Page 79 of Tough Love

“Who did you snuggle up with last year?” I feign a shocked look and he laughs.

“Definitely not Morley. This is the first year that I won’t have to freeze.” The smile that cracks his square jaw lights up his blue eyes.

“Is that why Mick is in a bad mood? Ned wanted to be big spoon?” I can’t keep the grin from my mouth. And then instantly I regret my words, thinking Mick will hear me.

Hudson cracks up, his laughter echoing through the trees. “You should probably keep that theory to yourself unless you want some type of wildlife ending up in your tent, Addy.”

“Oh shit! God, I hope he didn’t hear me.”

We make our way to the fire, and three tents are set up close by. The aroma of fresh coffee and something that smells like stew wafts around the frigid air of the camp.

Ned rolls over a stump, dusts off the snow, and pats it, gesturing for me to sit. “Thanks, Ned.”

It’s hard and cold, but the fire is warm and delicious.

“New York, hey, missy?” he says.

“Yup. Lewistown, hey?”

He chuckles. “Born and raised, sweetheart.”

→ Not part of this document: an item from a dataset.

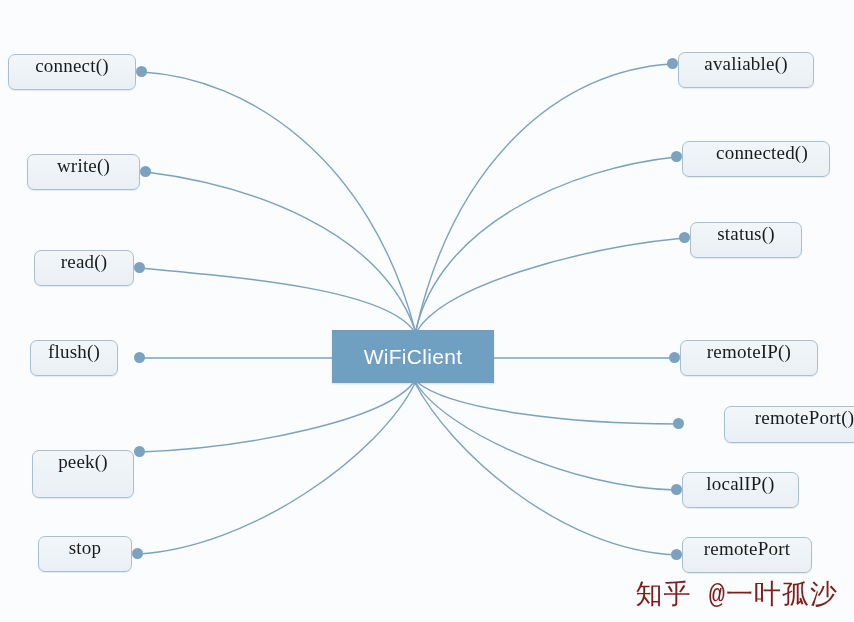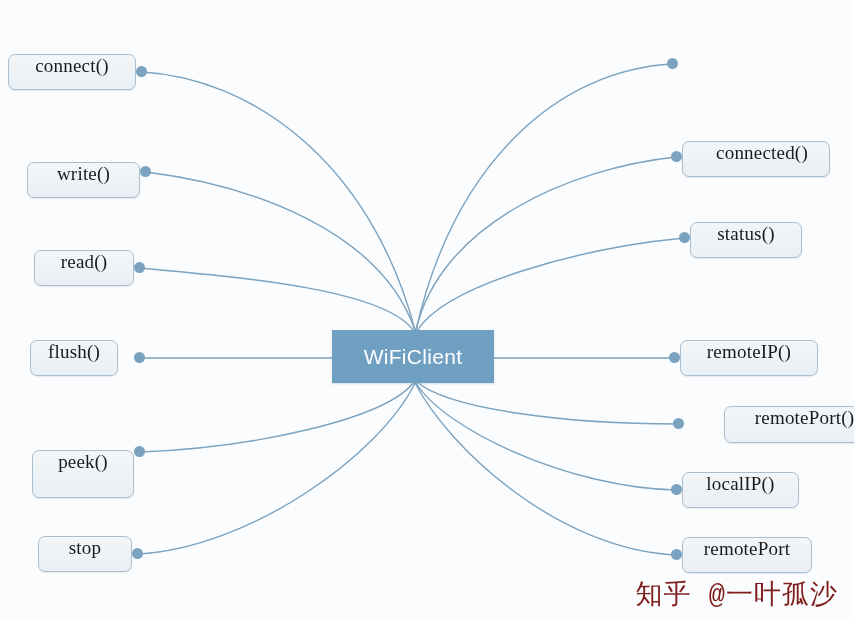"avaliable()" div.node { html: none -> <div> <span>avaliable()</span> </div> }
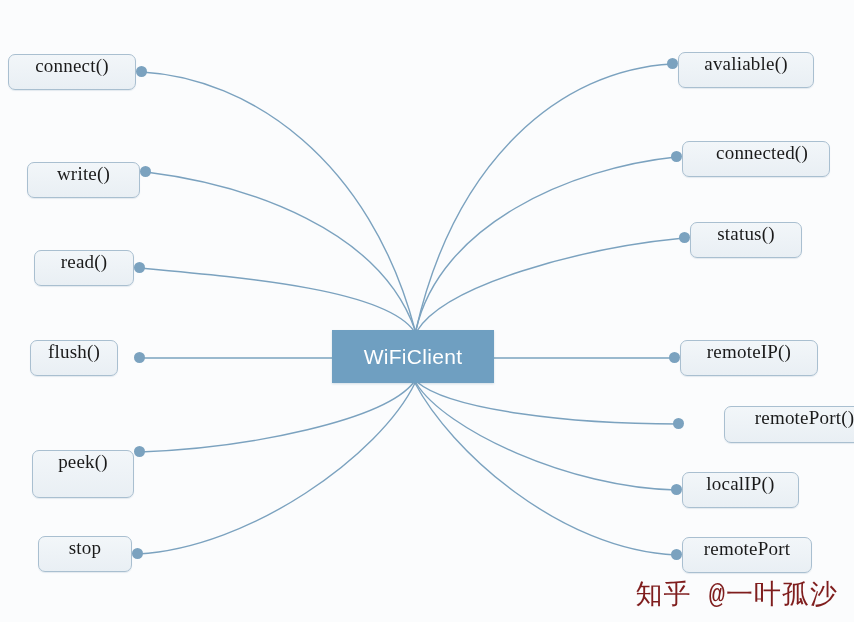"write()" div.node { margin-top: 8px -> none }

Mick grunts, shoving the end of a long stick into the fire. Embers fly up into the air, fizzling out as they touch the snowy canopy above us. “Didn’t do you much good, either.”

“Speak for yourself,” Ned says, pointing a finger.

“You’re not from here, Mick?” I try to break the ice with him.

“Sort of.”

“Mick’s a man of few words, Miss Howard. He’ll warm up to you, about ten minutes out from home, in about a week, I reckon.” Ned tosses a twig at the other man. He swats it away and gives him a scowl.

“That’s okay; so was Hudson, once. And please, call me Addy.”

“This one?” Ned shakes his head. “Never shut up as a kid. Now he’s a chip off the old block.”

Hudson meets the old man’s gaze. “Easy, Ned, you say it like it’s a bad thing. Harry might hear you.”

“That old bastard clues onto everything. You’re probably right. If there’s one man who can read people like nobody else, it’s your old man. Knows what most people need before they do.”

I stare at Hudson, and his eyes find mine as his jaw feathers. I mull the words over in my mind and pull back the memory of the day I met him. The glance between us that Harry took. His insistence that his son help me back onto a horse. The mandatory ride-along-vet gig. Was Harry reading me or Hudson—or both? Or was it the way Charlie responded to me, like he hasn’t to anyone else except his master?

Hudson is still staring. Is he only now figuring this out, too? Harry knew Hudson wouldn’t deny him the request to make the vet ‘roundup ready.’ It was an easy play. It’s like all the pieces of the puzzle were sitting on the table, and Harry was the one to connect them together.

Oh shit.

He may have read both of us right, but the timing, the situation is wrong. I’m not staying. My contract ends. And I can’t throw away my career and be penniless. I shake my head, breathing faster.

“You okay, missy?” Ned asks, resting his hand on my arm. Hudson is staring into the fire, his throat working up a storm.

I stand and turn to Ned. “I’m sorry, I’m going to go to bed.”

He simply tips his hat, eyes searching mine, as if reading what I’ve figured out. Something like regret and hurt, fueled by the embers of desperation, wraps around my heart and tightens its surly grip.

After a while, the tent flap moves. I pretend to be asleep. But it’s too early, and any fatigue I was feeling a moment ago is washed away by the thoughts galloping through my head. Thoughts about Hudson, me, and my veterinary career. Harry’s goddamn stinking intuition.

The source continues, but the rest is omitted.